RATIONALE AND OBJECTIVES: To investigate whether quantitative kinetic analysis of lesions and background parenchyma in breast magnetic resonance imaging can elucidate differences between BRCA carriers and sporadic controls with high risk for breast cancer. MATERIALS AND METHODS: Fifty-nine BRCA and 59 control cases (49 benign, 10 malignant) were examined in this study. Principal component analysis was applied for quantitative analysis of dynamic signal in background parenchyma (B) and lesion (L) in terms of initial enhancement ratio (IER) and delayed enhancement ratio (DER).
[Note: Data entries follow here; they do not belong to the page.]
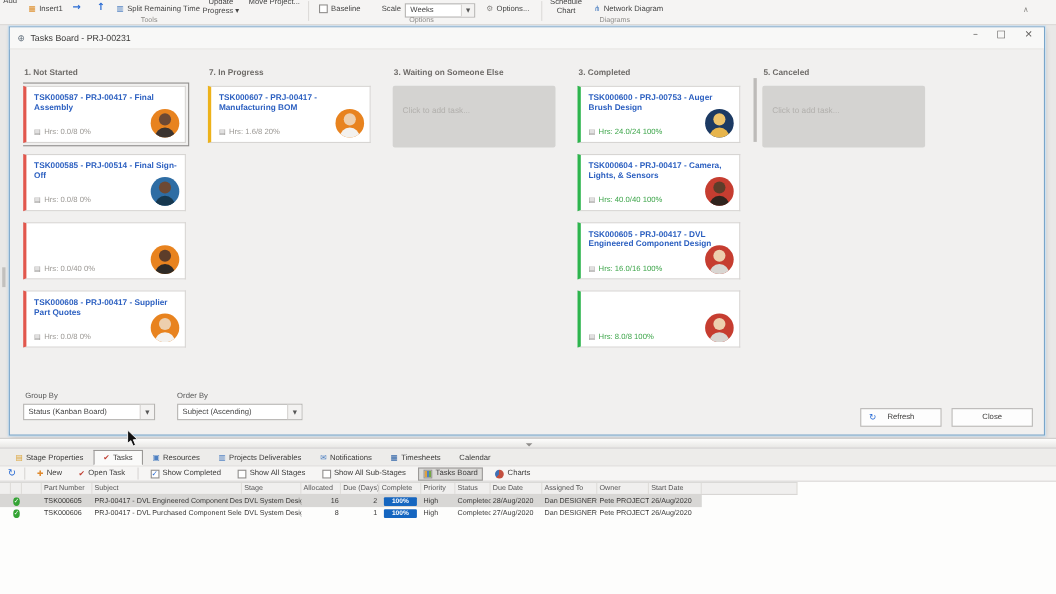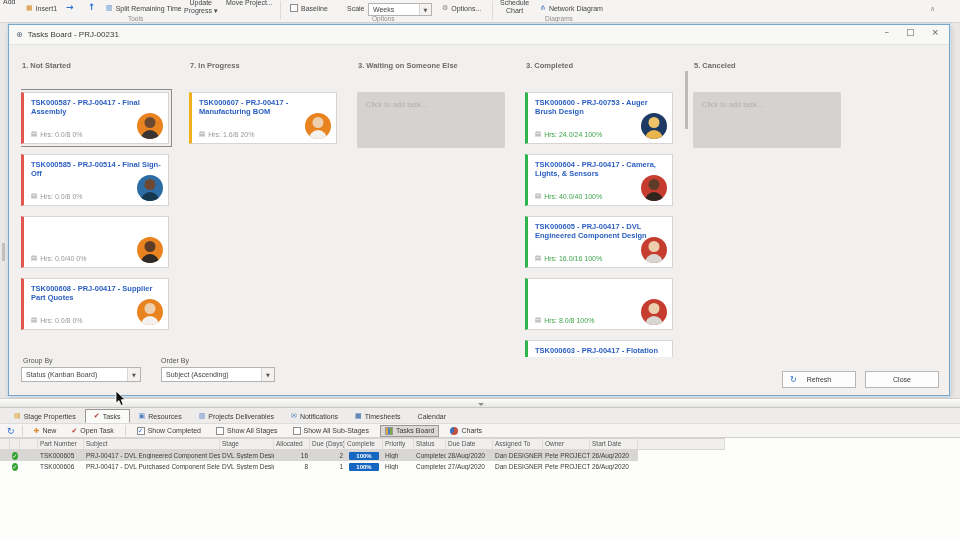--- a/index.html
+++ b/index.html
@@ -33,39 +33,39 @@
             box-shadow:0 0 0 1px #cde0ef, 1px 2px 5px rgba(0,0,0,.18); }
   .titlebar { height:20px; background:#f8f8f7; border-bottom:1px solid #e6e4e2;
               display:flex; align-items:center; gap:5px; padding:0 7px; font-size:8px; color:#3a3938; }
   .winbtns { position:absolute; right:10px; top:2px; display:flex; gap:17px;
              font-size:9px; color:#5f5d5b; }
   .winbtns span { cursor:default; }
 
   .board { position:absolute; left:12px; top:30px; right:10px; height:302px; overflow:hidden; }
   .kcol { position:absolute; top:0; width:148px; }
   .kcol-header { font-size:7.5px; font-weight:bold; color:#6e6b68; margin:6px 0 0 1px; height:13px; }
-  .kcol-body { margin-top:18px; }
+  .kcol-body { margin-top:4px; }
   .card { position:relative; background:#fff; border:1px solid #d7d5d3;
           border-left:3px solid var(--accent,#ccc); height:52px; margin-bottom:10px;
           padding:5px 5px 4px 7px; }
   .card.selected { outline:1px solid #8f8d8b; outline-offset:2px; }
   .card.partial { height:32px; overflow:hidden; margin-bottom:0; }
   .card-title { font-size:7.5px; font-weight:bold; color:#2b5fc0; line-height:9px; }
   .card-hrs { position:absolute; left:7px; bottom:5px; font-size:7px; color:#9b9894;
               display:flex; align-items:center; gap:3px; }
   .card-hrs.green { color:#3da54a; }
   .hrs-ico { color:#8f8d8b; font-size:6.5px; }
   .avatar { position:absolute; right:5px; bottom:4px; width:26px; height:26px;
             border-radius:50%; overflow:hidden; }
   .avatar .head { position:absolute; top:4px; left:50%; transform:translateX(-50%);
                   width:11px; height:11px; border-radius:50%; }
   .avatar .body { position:absolute; bottom:-3px; left:50%; transform:translateX(-50%);
                   width:18px; height:12px; border-radius:9px 9px 0 0; }
   .placeholder { margin-top:2px; background:#d4d3d1; border-radius:2px; height:56px;
-                 padding:8px 9px; font-size:7.5px; color:#b2b0ad; }
+                 padding:18px 9px; font-size:7.5px; color:#b2b0ad; }
   .vscroll { position:absolute; left:664px; top:16px; width:3px; height:58px; background:#bdbbb9; }
 
   .dfooter { position:absolute; left:12px; right:10px; bottom:5px; height:33px; font-size:7px; }
   .flabel { position:absolute; top:0; color:#555; }
   .select { position:absolute; top:10px; height:15px; background:#fff; border:1px solid #b5b3b1;
             display:flex; align-items:center; padding:0 4px; color:#444; }
   .select .arrow { position:absolute; right:0; top:0; bottom:0; width:13px; background:#f3f2f1;
             border-left:1px solid #d6d4d2; display:flex; align-items:center;
             justify-content:center; font-size:5px; color:#555; }
   .fbuttons { position:absolute; right:0; bottom:2px; display:flex; gap:9px; }
@@ -304,24 +304,20 @@
   </div>
           <div class="card" style="--accent: #2db44d;">
     <div class="card-hrs green">
       <span class="hrs-ico ico">▤</span>
       <span>Hrs: 8.0/8 100%</span>
     </div>
     <div class="avatar" style="background: rgb(198, 61, 48);">
       <div class="head" style="background: rgb(237, 207, 174);"></div>
       <div class="body" style="background: rgb(217, 214, 210);"></div>
     </div>
-  </div>
-          <div class="card partial" style="--accent: #2db44d;">
-    <div class="card-title">TSK000603 - PRJ-00417 - Flotation System</div>
-
   </div>
         </div>
   </div>
       <div class="kcol" style="left: 672px;">
     <div class="kcol-header">5. Canceled</div>
     <div class="kcol-body">
           <div class="placeholder">Click to add task...</div>
         </div>
   </div>
     </div>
RESULTS: Control B-IER, B-DER, L-IER, and L-DER were higher than BRCA cases in all women and in women with benign lesions; statistically significant differences in B-IER and B-DER (all women: P = 0.02 and P = 0.02, respectively; benign only: P = 0.005 and P = 0.005, respectively). In the control cohort, B-IER and B-DER were higher in the premenopausal women than in the postmenopausal women (P = 0.013 and 0.003, respectively), but not in the BRCA cohort; this led to significant differences in B-IER and B-DER between the control and the BRCA groups in the premenopausal women (P = 0.01 and 0.01, respectively) but not in the postmenopausal women. CONCLUSION: Results suggest possible differences in the vascular properties of background parenchyma between BRCA carriers and noncarriers and its association with menopausal status.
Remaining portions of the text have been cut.